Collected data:
------------------------------------

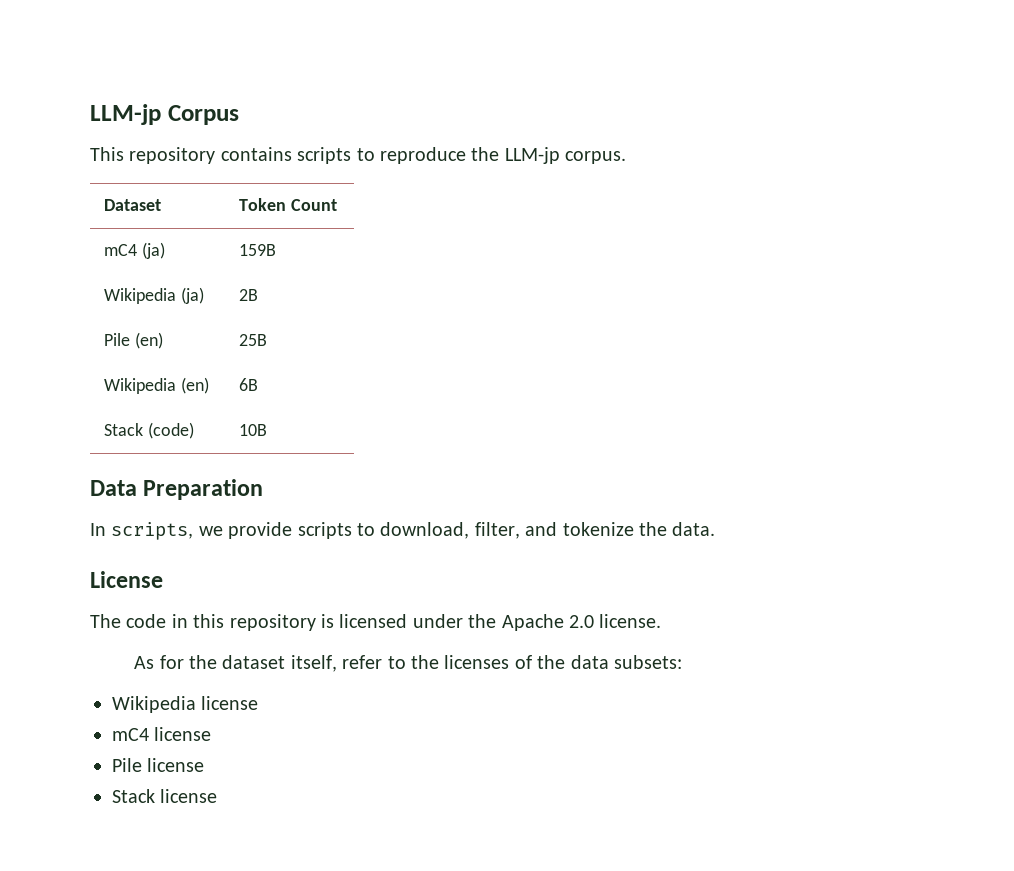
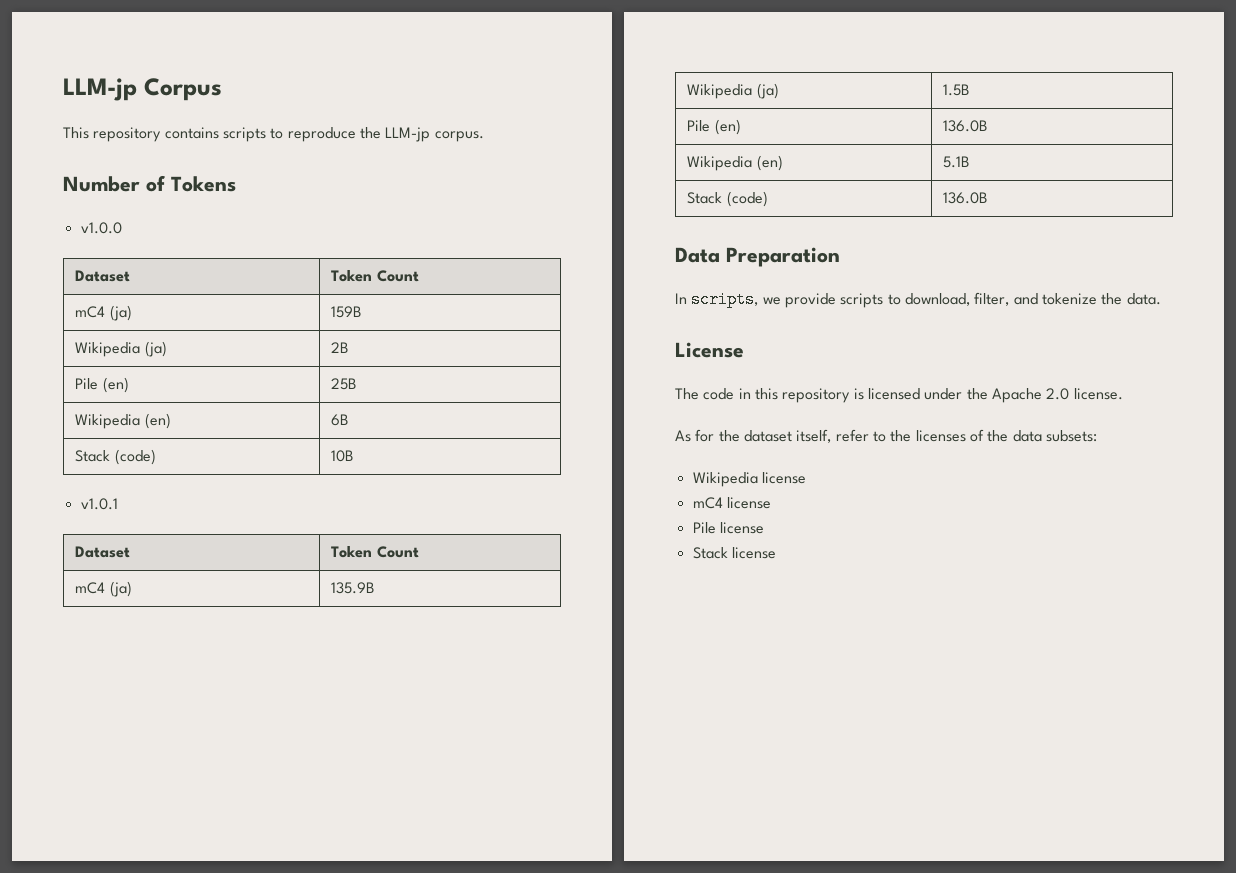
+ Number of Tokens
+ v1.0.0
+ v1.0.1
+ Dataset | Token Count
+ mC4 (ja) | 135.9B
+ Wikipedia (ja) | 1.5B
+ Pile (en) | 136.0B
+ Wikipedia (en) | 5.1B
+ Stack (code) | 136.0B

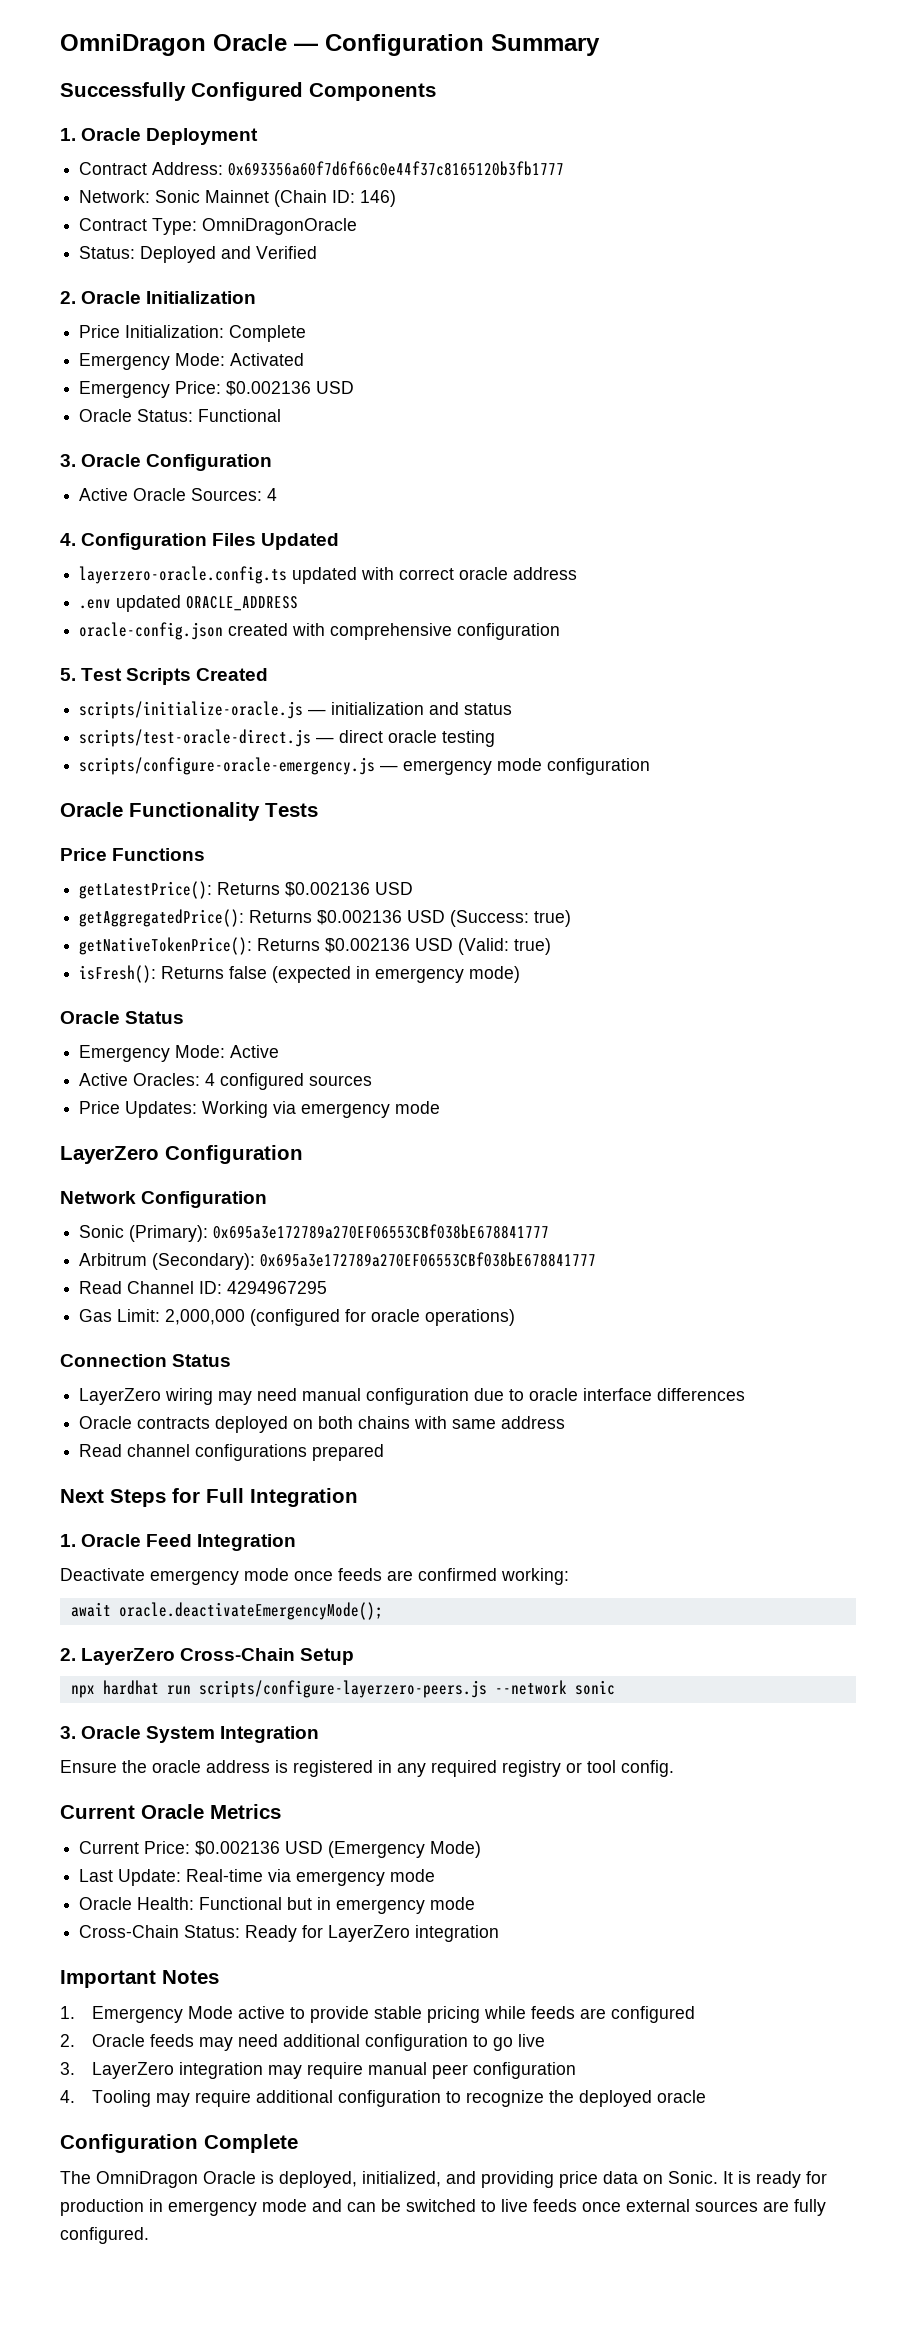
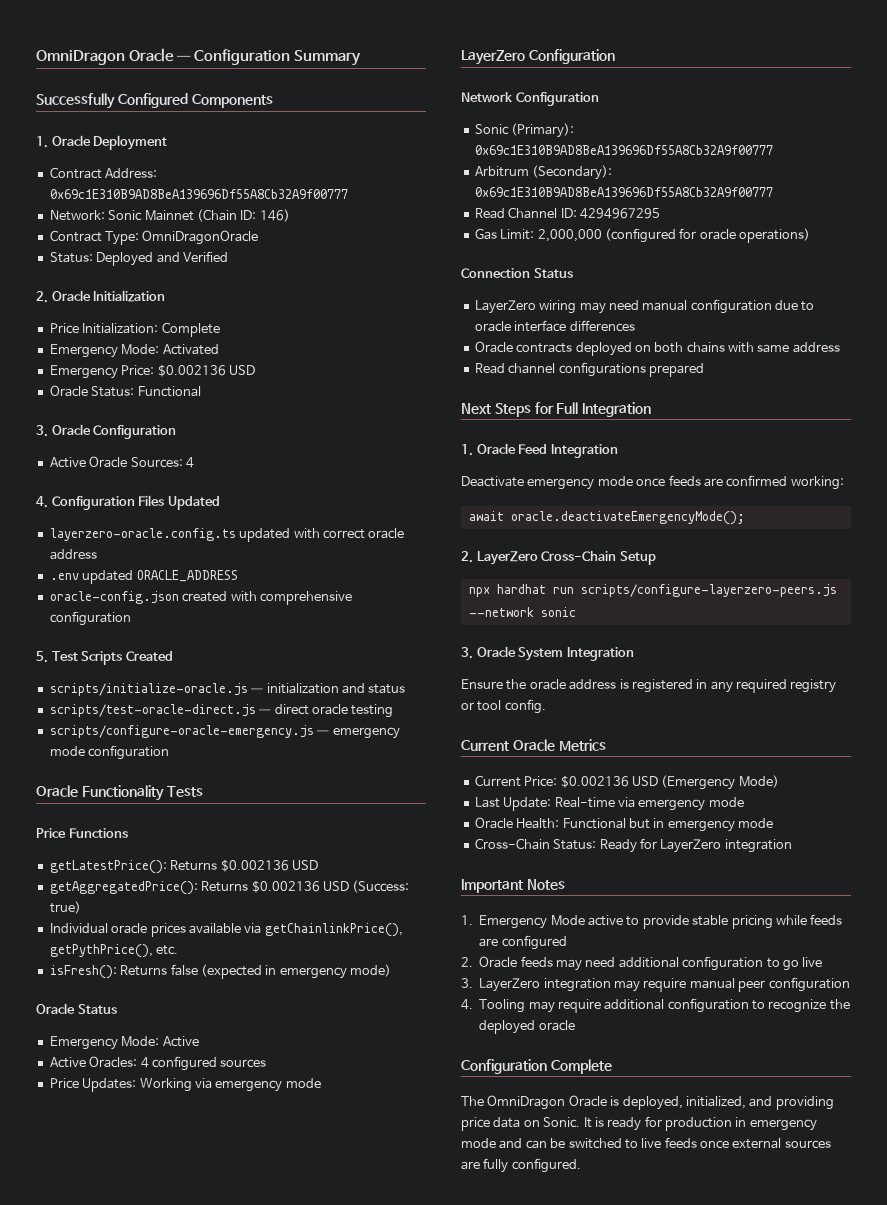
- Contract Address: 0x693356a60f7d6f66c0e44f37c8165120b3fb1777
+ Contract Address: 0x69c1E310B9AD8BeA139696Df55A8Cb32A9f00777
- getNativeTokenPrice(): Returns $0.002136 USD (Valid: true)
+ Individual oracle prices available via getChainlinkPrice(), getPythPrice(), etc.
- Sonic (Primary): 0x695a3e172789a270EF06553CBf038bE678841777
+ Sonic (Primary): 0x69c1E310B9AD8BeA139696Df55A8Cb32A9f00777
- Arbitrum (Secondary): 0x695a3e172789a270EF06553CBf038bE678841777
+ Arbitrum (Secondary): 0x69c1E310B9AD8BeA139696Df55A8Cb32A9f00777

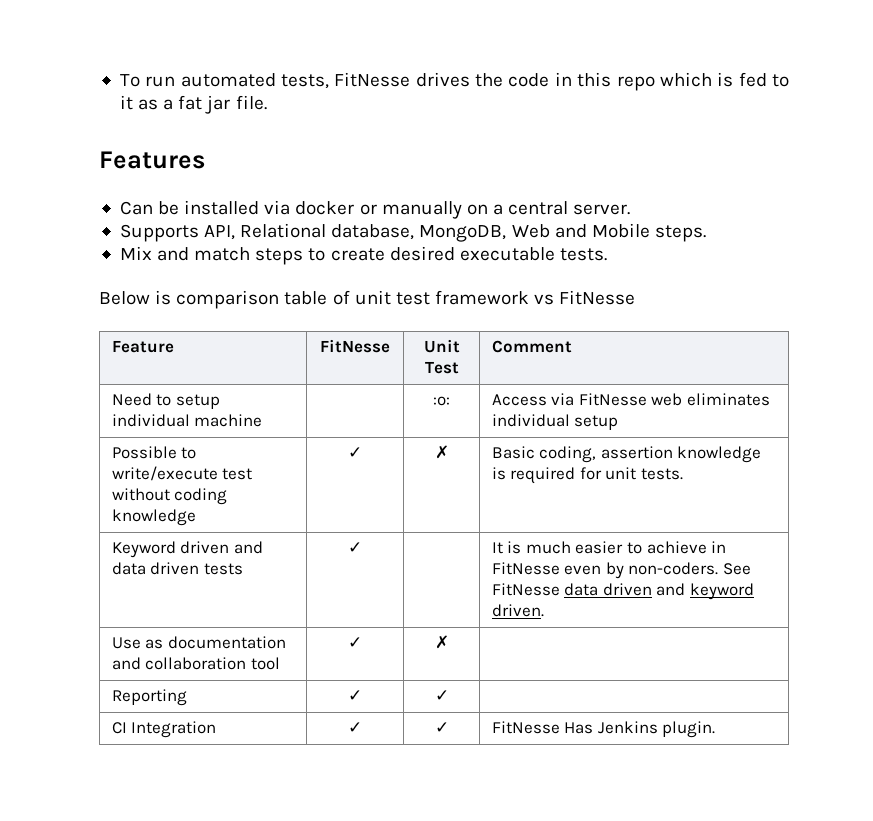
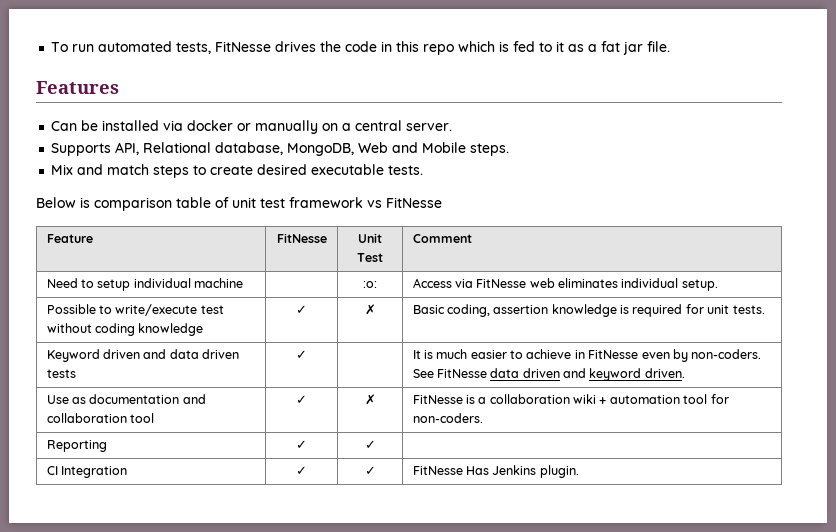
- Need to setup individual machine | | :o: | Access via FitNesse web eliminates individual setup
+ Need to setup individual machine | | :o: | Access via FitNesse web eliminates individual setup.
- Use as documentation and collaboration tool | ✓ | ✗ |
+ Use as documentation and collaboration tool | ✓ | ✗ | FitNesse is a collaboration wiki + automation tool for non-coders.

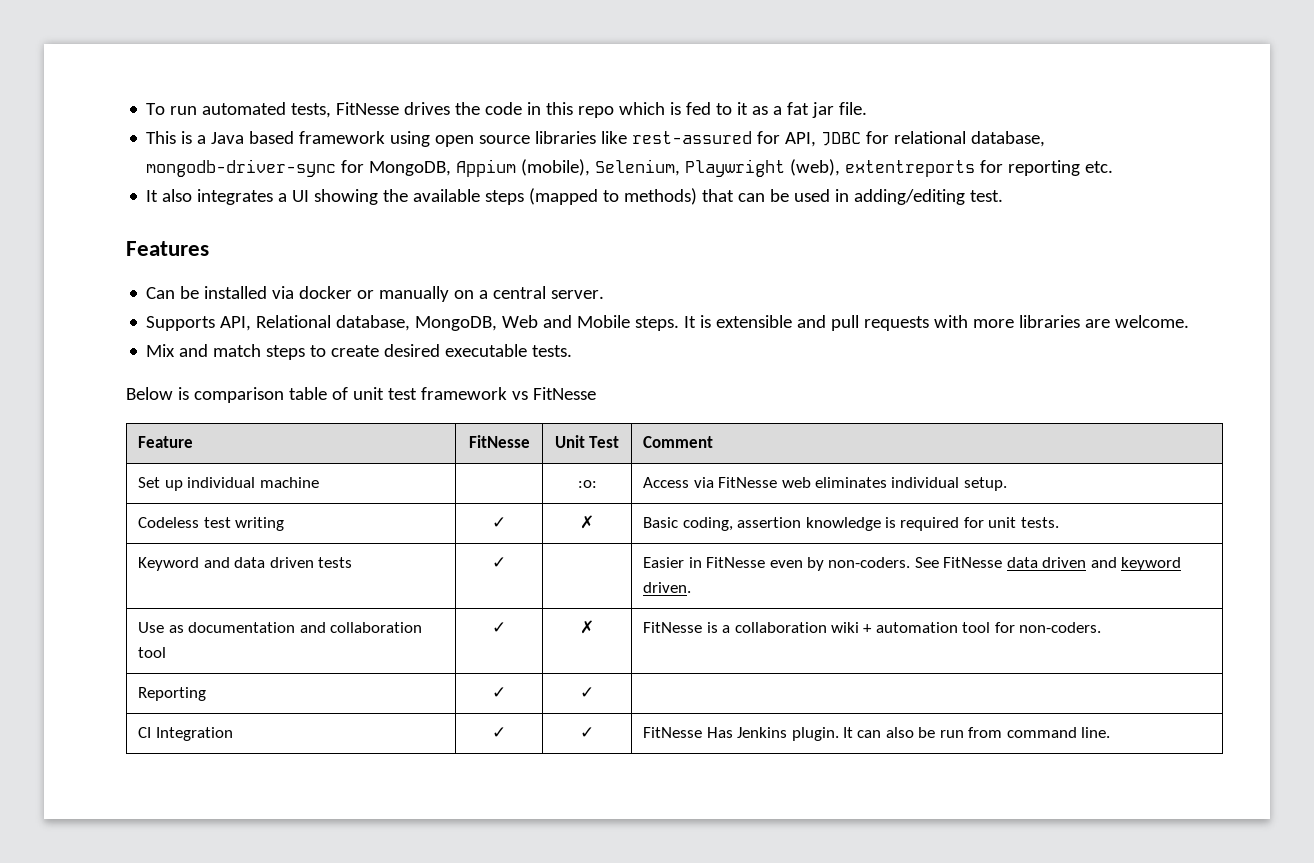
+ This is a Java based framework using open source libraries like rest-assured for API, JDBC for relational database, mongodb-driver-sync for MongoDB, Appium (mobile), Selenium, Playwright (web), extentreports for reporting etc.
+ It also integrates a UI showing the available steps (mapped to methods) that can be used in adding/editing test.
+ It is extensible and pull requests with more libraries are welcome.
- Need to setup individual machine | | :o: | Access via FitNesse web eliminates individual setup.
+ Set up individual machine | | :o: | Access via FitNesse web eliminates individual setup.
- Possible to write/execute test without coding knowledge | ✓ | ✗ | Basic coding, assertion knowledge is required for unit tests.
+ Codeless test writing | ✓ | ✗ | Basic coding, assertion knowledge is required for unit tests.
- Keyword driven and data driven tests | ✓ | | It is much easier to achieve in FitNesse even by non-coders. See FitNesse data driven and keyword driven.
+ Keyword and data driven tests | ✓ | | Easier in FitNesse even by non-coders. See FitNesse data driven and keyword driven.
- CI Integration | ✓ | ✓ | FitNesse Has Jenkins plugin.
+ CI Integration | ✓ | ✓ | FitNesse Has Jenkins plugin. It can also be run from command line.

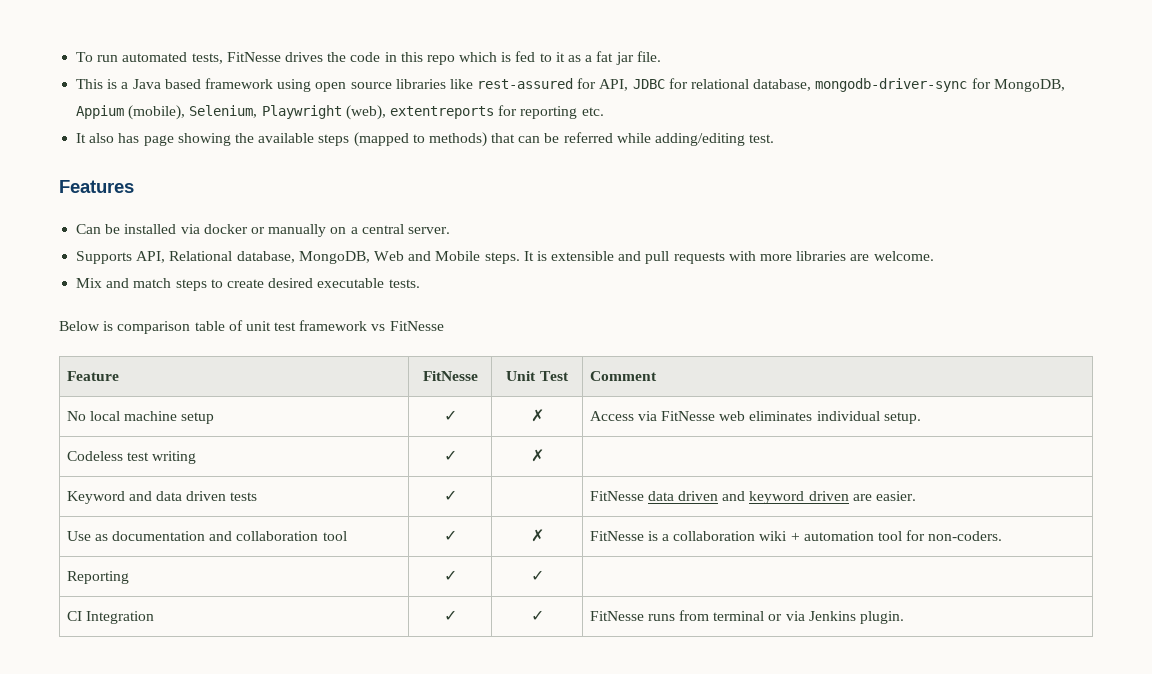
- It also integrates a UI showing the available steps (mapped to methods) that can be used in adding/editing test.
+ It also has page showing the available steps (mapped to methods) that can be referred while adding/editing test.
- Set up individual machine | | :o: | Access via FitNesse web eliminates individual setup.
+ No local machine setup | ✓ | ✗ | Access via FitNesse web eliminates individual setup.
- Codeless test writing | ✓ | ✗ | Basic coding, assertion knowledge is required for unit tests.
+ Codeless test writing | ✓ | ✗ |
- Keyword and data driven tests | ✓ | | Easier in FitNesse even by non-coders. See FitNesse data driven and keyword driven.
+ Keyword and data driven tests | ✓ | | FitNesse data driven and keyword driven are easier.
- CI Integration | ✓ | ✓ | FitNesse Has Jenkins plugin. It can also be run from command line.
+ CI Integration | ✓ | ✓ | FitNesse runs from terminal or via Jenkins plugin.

------------------------------------

What to do:
Scan the data above for the word "Primary". Copy every line in which it is found.

Answer space:
- Sonic (Primary): 0x695a3e172789a270EF06553CBf038bE678841777
+ Sonic (Primary): 0x69c1E310B9AD8BeA139696Df55A8Cb32A9f00777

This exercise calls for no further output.